Touring with the Alien, by Caroline Ives Gilman, is weird. The aliens have come to earth, but all they do is sit there in their pods. They have translators – children they abducted from Earth and raised, and with whom they seem to be in a symbiotic relationship – but the translators don’t say much and don’t really understand how to be human anyway.

In this story, the protagonist is asked by the government to take an alien and his translator on a tour of the country, with no particular destination. And I don’t really know how to describe the story further. The alien is really very alien, which is good, and there is a lot of discussion about what it means to be conscious and whether this is even important. There is also animal cruelty because apparently the unofficial theme of this year’s Hugo Awards is Let’s Traumatise Catherine By Doing Terrible Things To Cats.

It’s an interesting science fictiony story with some very lovely writing, and I didn’t like it.

The Art of Space Travel, by Nina Allan, was much more to my taste.  It’s only just barely science fiction, and is about the daughter of a physicist who was involved with planning the first voyage to Mars and in analysing the debris when it exploded over Heathrow.  Now there is another trip to Mars planned, and two of the astronauts are coming to visit the hotel at which the heroine works.

This was mostly a story about family, and identity, and history, though there were some interesting little moments, like when the heroine is thinking about the fact that one of the astronauts has two young children, and yet she is choosing to go on a voyage which she will not come back from and which is likely to shorten her life significantly.  The heroine is also trying to figure out the identity of her own father, who might or might not have been on the first, disastrous, Mars voyage, and her mother is dying of a mysterious illness that was probably caused by her work on all the radioactive debris from the first mission.

I’m not sure that a lot happens in this story, and the SFF connection is somewhat tenuous, but it was a relief to read after so many fairly grim stories, so it’s going to go high on my ballot.

I saved The Tomato Thief, by Ursula Vernonfor last, since I always enjoy Vernon’s work, and was pretty confident that this one would be just as much fun.  And it was.  The Tomato Thief is a cranky, subversive fairy tale about an old woman who is more than she seems to be, who lives in the desert and is tired of having her tomatoes stolen, so she lies in wait to find out who is doing the deed.  The answer to this question leads to entirely new questions, and also a quest, with all the proper elements done in Vernon’s lovely, dry, affectionate style.  Her fairy tales are always very concrete and grounded, and her characters are entirely and stubbonly themselves.  The protagonist in this story – I’m not sure we ever learn her name – reminds me a bit of Old Sophie in Howl’s Moving Castle, which is never a bad thing.
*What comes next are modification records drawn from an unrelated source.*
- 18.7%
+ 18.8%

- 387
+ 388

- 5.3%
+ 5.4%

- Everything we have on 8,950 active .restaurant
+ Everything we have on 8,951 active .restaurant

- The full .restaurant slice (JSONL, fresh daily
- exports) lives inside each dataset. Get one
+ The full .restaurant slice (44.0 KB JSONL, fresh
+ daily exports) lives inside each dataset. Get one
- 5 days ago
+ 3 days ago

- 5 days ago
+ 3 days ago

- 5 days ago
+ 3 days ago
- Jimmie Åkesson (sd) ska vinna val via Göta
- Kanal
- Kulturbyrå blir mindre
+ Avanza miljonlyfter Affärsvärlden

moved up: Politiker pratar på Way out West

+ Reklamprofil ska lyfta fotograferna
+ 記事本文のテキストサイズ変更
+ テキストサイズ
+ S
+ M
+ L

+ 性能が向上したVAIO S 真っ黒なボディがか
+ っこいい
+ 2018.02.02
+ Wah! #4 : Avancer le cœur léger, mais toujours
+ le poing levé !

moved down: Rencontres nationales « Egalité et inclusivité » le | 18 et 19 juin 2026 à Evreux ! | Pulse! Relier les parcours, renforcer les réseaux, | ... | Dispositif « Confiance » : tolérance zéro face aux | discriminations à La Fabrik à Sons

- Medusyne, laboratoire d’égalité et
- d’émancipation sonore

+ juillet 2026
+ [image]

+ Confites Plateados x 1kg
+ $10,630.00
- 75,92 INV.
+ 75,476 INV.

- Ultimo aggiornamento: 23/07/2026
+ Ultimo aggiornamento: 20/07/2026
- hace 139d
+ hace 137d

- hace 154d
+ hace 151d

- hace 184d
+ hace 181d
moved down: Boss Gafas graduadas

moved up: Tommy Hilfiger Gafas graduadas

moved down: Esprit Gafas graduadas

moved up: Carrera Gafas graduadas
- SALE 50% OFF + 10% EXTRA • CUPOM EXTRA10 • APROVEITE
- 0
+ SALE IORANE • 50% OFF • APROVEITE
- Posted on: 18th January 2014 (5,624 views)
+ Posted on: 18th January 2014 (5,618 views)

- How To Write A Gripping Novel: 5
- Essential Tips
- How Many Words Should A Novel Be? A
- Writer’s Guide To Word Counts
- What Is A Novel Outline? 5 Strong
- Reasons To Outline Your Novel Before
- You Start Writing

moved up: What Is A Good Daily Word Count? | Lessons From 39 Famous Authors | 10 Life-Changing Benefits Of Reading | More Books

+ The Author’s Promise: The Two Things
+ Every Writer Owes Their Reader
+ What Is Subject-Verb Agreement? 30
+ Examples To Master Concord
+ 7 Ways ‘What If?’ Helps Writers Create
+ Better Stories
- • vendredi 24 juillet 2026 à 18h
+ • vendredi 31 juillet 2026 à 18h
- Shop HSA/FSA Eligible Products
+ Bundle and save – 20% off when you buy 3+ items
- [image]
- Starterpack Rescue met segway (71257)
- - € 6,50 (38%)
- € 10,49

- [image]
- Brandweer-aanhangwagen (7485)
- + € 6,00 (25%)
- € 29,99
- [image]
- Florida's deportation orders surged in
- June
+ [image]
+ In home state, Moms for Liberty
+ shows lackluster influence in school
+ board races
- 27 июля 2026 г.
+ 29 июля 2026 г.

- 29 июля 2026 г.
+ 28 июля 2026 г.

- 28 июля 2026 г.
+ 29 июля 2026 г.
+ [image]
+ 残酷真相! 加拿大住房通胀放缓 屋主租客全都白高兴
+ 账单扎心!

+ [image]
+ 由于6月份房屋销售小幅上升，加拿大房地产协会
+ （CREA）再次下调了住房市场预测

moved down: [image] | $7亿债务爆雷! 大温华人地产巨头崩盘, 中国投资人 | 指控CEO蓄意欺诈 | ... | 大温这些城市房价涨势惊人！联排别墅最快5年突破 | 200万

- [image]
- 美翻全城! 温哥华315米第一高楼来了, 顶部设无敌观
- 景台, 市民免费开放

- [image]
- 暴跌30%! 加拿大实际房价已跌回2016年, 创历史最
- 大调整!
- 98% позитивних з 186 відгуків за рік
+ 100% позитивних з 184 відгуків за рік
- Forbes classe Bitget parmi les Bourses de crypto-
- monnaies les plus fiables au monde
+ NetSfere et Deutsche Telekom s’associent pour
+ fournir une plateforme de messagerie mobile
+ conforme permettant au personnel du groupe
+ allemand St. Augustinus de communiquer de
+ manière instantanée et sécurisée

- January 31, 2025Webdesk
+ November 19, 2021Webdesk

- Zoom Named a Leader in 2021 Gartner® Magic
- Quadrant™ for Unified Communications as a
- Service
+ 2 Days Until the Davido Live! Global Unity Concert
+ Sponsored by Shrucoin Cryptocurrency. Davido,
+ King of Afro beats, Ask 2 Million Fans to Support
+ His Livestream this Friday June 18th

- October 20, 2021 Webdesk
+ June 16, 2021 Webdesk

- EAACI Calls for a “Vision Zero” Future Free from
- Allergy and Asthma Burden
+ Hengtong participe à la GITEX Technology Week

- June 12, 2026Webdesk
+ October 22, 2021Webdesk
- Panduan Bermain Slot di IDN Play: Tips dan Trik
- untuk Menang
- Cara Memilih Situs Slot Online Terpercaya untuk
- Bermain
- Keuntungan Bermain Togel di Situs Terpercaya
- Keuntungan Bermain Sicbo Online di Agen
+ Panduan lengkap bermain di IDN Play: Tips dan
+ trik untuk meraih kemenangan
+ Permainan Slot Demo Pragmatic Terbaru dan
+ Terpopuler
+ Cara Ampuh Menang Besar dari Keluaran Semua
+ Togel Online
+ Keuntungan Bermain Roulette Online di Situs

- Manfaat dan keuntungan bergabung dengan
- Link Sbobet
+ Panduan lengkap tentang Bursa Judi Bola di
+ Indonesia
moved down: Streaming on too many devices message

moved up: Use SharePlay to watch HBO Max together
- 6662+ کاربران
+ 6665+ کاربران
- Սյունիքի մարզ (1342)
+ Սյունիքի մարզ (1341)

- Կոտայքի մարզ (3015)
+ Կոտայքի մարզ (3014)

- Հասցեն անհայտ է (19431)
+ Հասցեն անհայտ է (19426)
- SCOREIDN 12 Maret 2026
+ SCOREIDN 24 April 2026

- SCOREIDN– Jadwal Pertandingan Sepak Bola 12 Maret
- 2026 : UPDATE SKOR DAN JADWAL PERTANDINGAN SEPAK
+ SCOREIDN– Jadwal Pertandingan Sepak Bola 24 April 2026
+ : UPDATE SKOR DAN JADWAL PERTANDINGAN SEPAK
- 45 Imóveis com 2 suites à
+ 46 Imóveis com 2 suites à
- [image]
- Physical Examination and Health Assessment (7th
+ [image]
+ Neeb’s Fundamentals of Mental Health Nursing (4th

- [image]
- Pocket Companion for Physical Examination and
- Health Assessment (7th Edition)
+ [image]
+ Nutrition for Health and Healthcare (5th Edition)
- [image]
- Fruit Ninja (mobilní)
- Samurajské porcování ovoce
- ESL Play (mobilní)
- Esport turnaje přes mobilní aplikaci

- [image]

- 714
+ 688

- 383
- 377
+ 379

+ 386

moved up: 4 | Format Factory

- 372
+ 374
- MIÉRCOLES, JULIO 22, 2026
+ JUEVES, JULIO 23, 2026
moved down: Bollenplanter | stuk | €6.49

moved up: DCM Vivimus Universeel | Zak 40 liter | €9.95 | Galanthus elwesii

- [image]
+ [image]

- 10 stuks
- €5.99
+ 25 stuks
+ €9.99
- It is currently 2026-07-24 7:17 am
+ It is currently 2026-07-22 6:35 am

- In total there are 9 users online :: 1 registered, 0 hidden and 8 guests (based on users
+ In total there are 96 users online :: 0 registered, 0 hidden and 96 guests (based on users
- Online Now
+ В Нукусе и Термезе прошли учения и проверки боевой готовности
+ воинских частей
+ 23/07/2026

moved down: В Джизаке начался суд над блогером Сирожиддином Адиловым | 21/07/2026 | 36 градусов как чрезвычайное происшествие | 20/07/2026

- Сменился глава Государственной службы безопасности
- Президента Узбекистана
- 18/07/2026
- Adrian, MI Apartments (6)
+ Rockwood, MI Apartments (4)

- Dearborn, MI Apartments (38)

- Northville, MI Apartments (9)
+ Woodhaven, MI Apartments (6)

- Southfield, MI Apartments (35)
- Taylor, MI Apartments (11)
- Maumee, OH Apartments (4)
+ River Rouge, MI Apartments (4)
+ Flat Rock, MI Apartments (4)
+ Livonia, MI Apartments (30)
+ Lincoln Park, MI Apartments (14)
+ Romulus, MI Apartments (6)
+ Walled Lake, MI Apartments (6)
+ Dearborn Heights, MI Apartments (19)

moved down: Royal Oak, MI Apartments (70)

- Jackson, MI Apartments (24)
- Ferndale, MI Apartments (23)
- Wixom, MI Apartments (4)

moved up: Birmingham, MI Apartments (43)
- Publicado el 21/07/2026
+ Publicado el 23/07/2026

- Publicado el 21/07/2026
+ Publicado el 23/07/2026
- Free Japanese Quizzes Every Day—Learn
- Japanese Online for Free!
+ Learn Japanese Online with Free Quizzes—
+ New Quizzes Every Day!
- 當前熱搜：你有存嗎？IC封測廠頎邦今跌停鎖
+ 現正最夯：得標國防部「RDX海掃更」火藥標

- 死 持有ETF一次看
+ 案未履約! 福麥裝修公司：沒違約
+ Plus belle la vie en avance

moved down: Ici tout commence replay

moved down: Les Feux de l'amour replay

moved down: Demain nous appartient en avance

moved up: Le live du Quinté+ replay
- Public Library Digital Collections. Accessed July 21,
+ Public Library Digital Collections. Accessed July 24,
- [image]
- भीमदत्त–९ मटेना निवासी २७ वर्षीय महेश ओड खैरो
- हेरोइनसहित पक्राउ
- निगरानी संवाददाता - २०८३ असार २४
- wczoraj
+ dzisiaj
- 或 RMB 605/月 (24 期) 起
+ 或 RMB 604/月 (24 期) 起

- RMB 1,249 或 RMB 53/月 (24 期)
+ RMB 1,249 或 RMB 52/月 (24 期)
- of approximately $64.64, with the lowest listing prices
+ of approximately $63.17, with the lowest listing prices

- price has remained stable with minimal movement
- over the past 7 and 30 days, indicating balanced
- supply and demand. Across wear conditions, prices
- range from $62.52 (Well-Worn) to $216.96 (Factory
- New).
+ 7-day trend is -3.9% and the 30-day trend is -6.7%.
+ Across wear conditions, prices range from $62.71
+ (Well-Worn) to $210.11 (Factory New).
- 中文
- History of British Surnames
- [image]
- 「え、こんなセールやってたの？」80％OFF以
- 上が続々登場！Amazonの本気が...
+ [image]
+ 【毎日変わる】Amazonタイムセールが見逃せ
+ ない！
I definitely enjoyed Vernon’s story more than any others in this category though Wilde’s may actually be the better story.  I can’t tell if Wilde’s worldbuilding is actually more complex and interesting or if it’s just that I know Vernon’s style so well that it’s harder to see where it’s original.  This is where things get tricky, because if I were ranking purely on enjoyment, I’d actually put the Hiscock ahead of the Gilman, even though the latter is definitely better written and the former probably shouldn’t be on the battle at all.  I think my final rankings are Vernon, Wilde, Allan, Wong, Gilman, Hiscock.